Observador, Hélio passou a acompanhar, dos seus treze aos dezesseis anos, as aulas dadas por Carlos. Aprendeu todas as técnicas e ensinamentos de seu irmão apenas olhando, mas, para compensar seu biotipo, Hélio aprimorou a parte de solo tradicional, através do uso do dispositivo de alavanca, dando-lhe a força extra que não possuía, criando assim o Brazilian Jiu-Jitsu. Acabou por aprender sozinho os movimentos de combate, até que um dia Carlos se atrasou e Hélio acabou dando a aula em seu lugar. Os alunos gostaram tanto que alguns pediram a Carlos que se possível passassem a ter aulas somente com Hélio. Hélio Gracie então virou professor. Para mostrar a eficácia da técnica, Hélio desafiava lutadores de outras artes marciais, o que foi considerando as primeiras lutas de vale tudo.
O jiu jistsu original nasceu na India, época de Buda. Os monges budistas viajavam muito e eram saqueados. Para evitar isto, eles inventaram uma forma de defesa dai nasceu o jiu-jitsu. Jiu-jitsu ao pé da letra significa “arte suave” e tem três princípios básicos: a técnica, a alavanca e a base. Depois da Índia foi para a China e posteriormente para o Japão. No Japão, deu um grande salto, tornou-se conhecido como é hoje em dia, e se inventou o kimono.
Mensagem de Hélio Gracie: “O Jiu-Jitsu que criei foi para dar chance aos mais fracos enfrentarem os mais pesados e fortes. Sempre fui um garoto normal, só tinha um defeito: era brigador. Pelo menos até tomar duas boas lições da vida. Lembro-me da primeira como se fosse hoje. Eu andava pelas ruas ainda molequinho, antes de conhecer o Jiu-Jitsu.
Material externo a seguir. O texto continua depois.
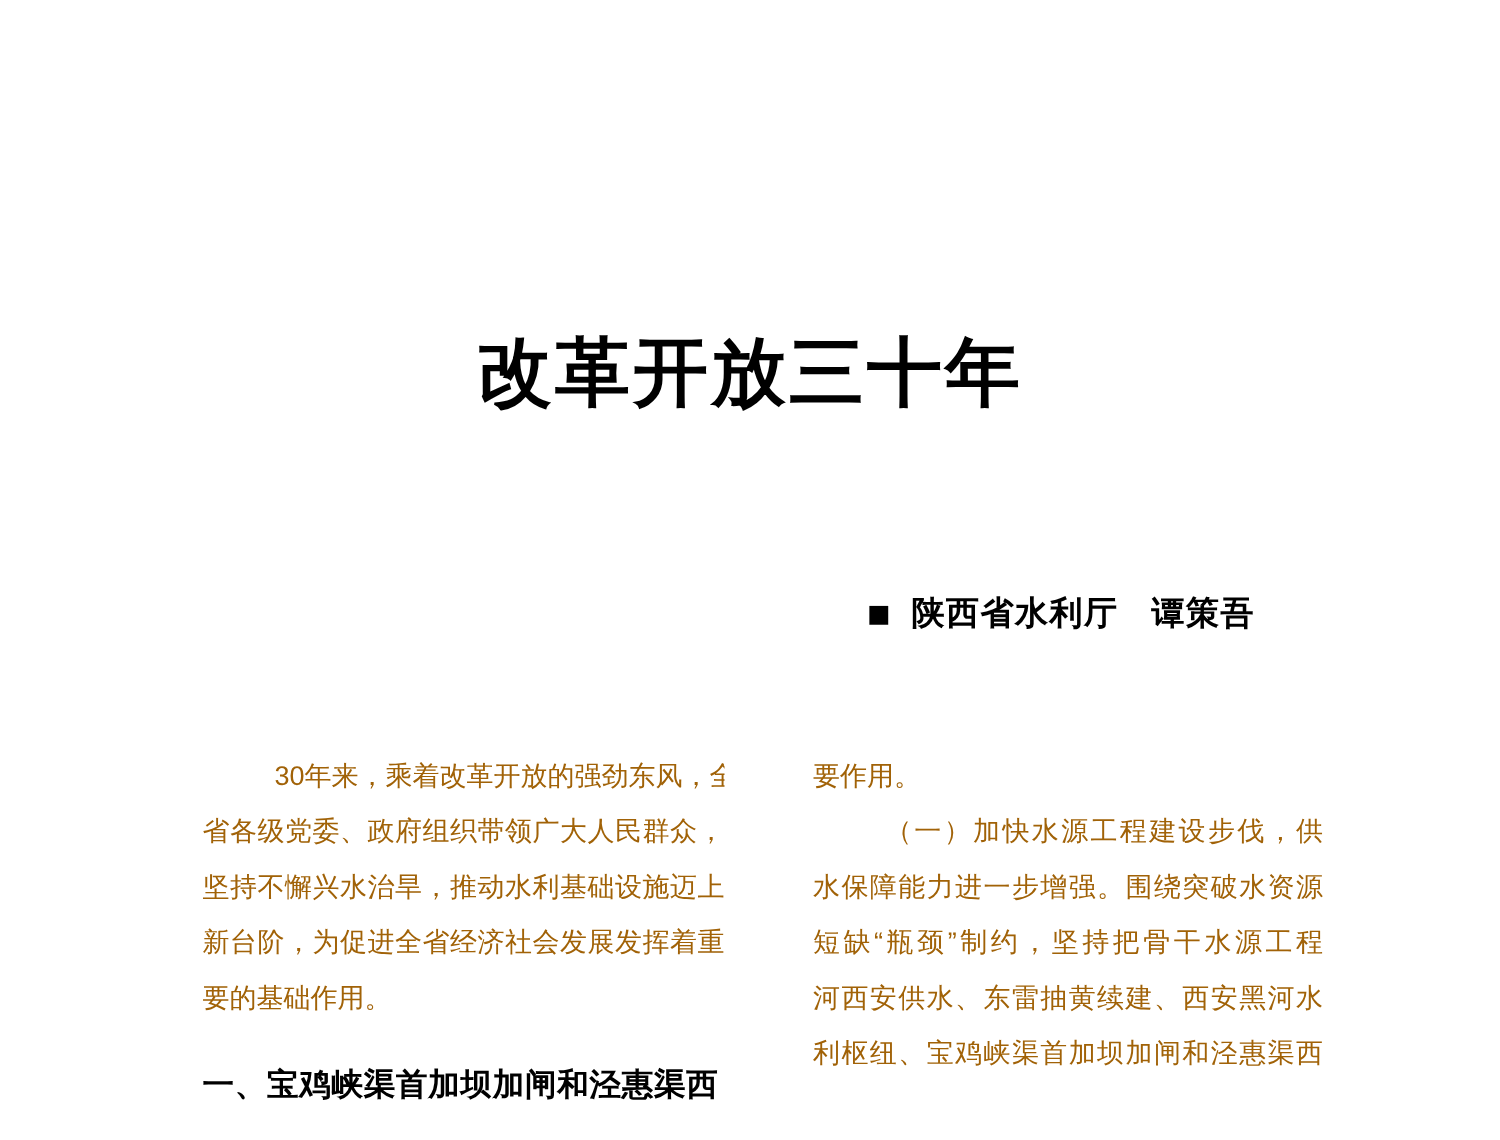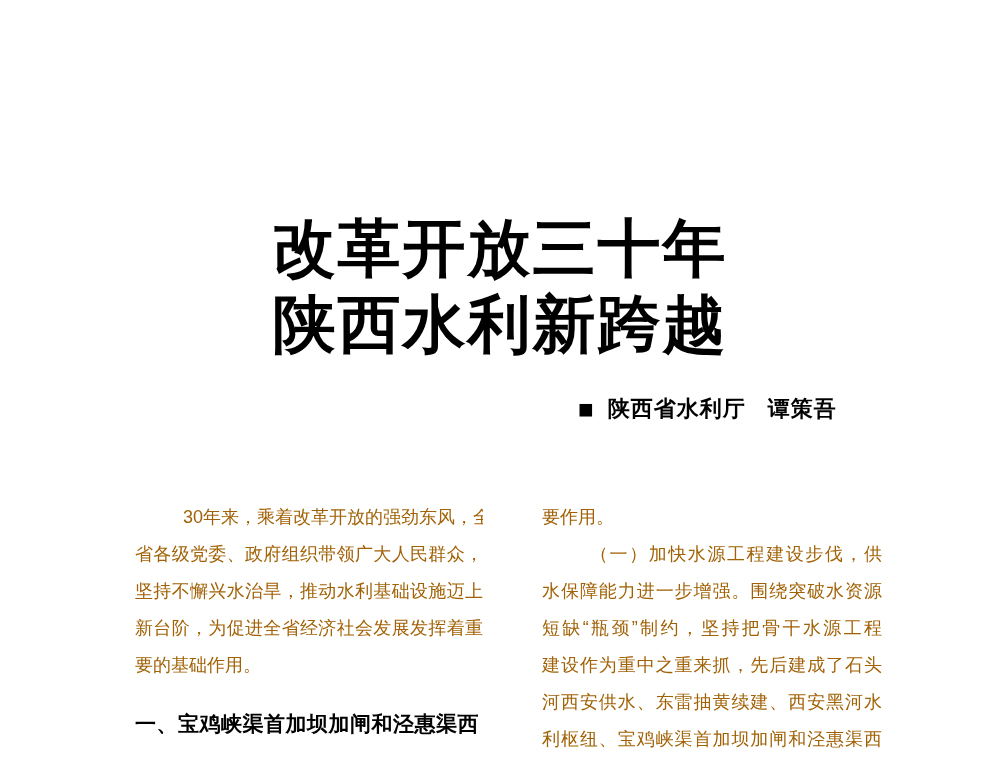"改革开放三十年" .title-block { font-size: 63px -> 50px }
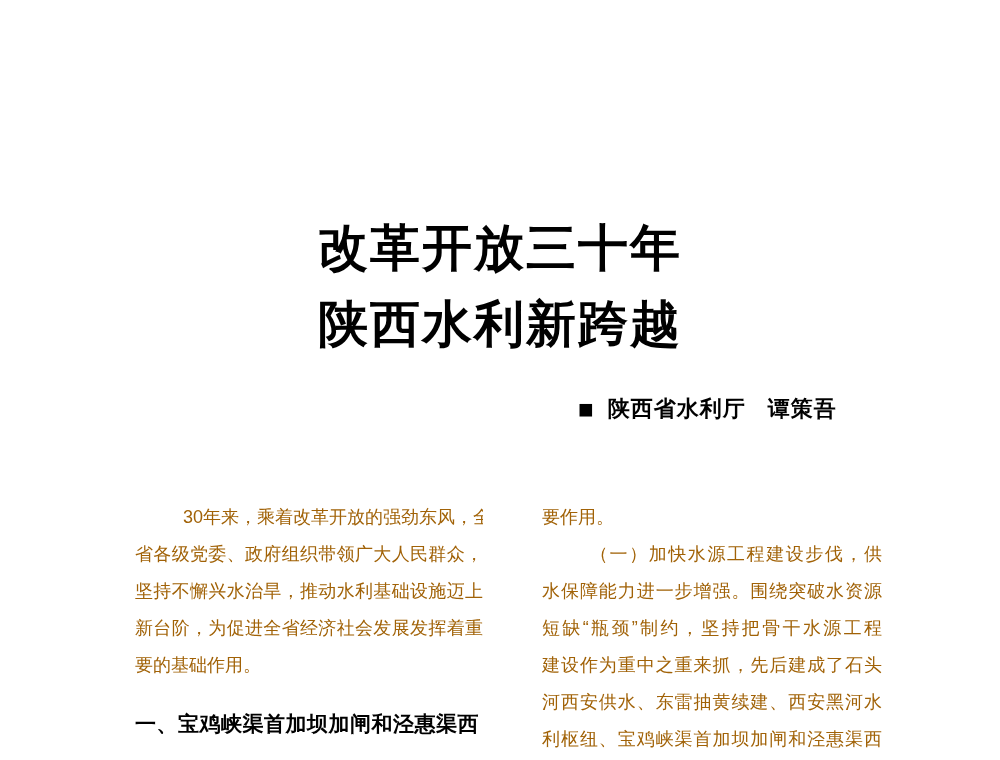"陕西水利新跨越" div { html: <div>陕西水利新跨越</div> -> none }
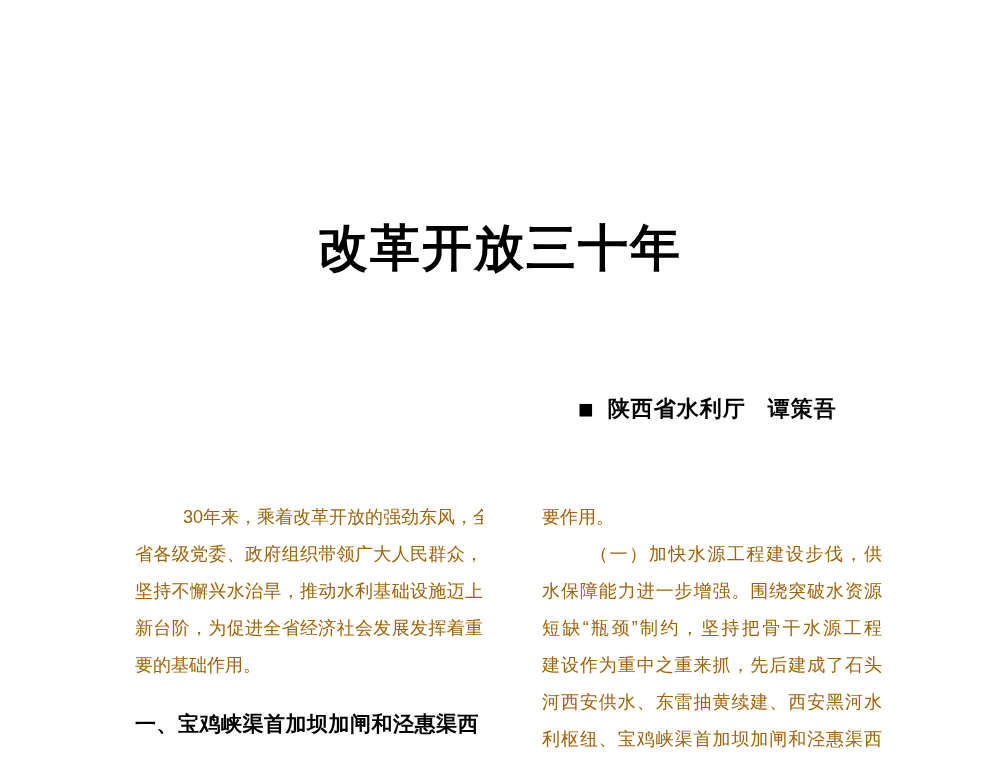"建设作为重中之重来抓，先后建成了石头" div.bodyline { html: <div>建设作为重中之重来抓，先后建成了石头</div> -> none }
Tinha uns 35kg, mas dizia pra qualquer um: “O que tá me olhando?”. Pois um dia um amigo chamado Gugu me disse: “Caxinha [o apelido de Mestre Helio era Caxinguelê], tem um tal de Benigno aí querendo me dar porrada”. Para defender o Gugu, fui brigar com o sujeito sem nem saber quem era. Perguntei ao cara: “Você quer bater no Gugu?”, e dei logo um soco na cara dele. Levei 20 depois. Fiquei com a cara toda inchada. Me perguntavam o que havia acontecido com o meu rosto. Eu dizia que tinha brigado com o Benigno. Respondiam: “Benigno nada, esse cara é maligno, te deu uma surra!” [Risos]. No fim das contas, concluí que foi uma surra merecida. Primeira lição: não ser injusto, não brigar sem motivo.
Bem, anos depois eu estava num ônibus, indo para a praia de Copacabana, e tinha um rapagão sério e forte, olhando na minha direção. Eu me aproximei dele e disse: “Tá me olhando por quê? Tá pensando que sou veado?”. Mas o cara estava completamente alheio, nem prestava atenção em mim. Ele baixou a vista e disse: “Vá se embora, menino”. Foi de um desprezo tão grande que eu nunca mais perturbei ninguém. Logo depois conheci o Jiu-Jitsu e nunca mais briguei na rua. O sujeito briga na rua porque não acredita em si mesmo, quer afrontar as pessoas para provar alguma coisa. Mas depois que aprende Jiu-Jitsu, ele se fortalece de uma forma que passa a tratar brigas de rua com o mesmo desprezo que aquele cara do ônibus tinha por mim.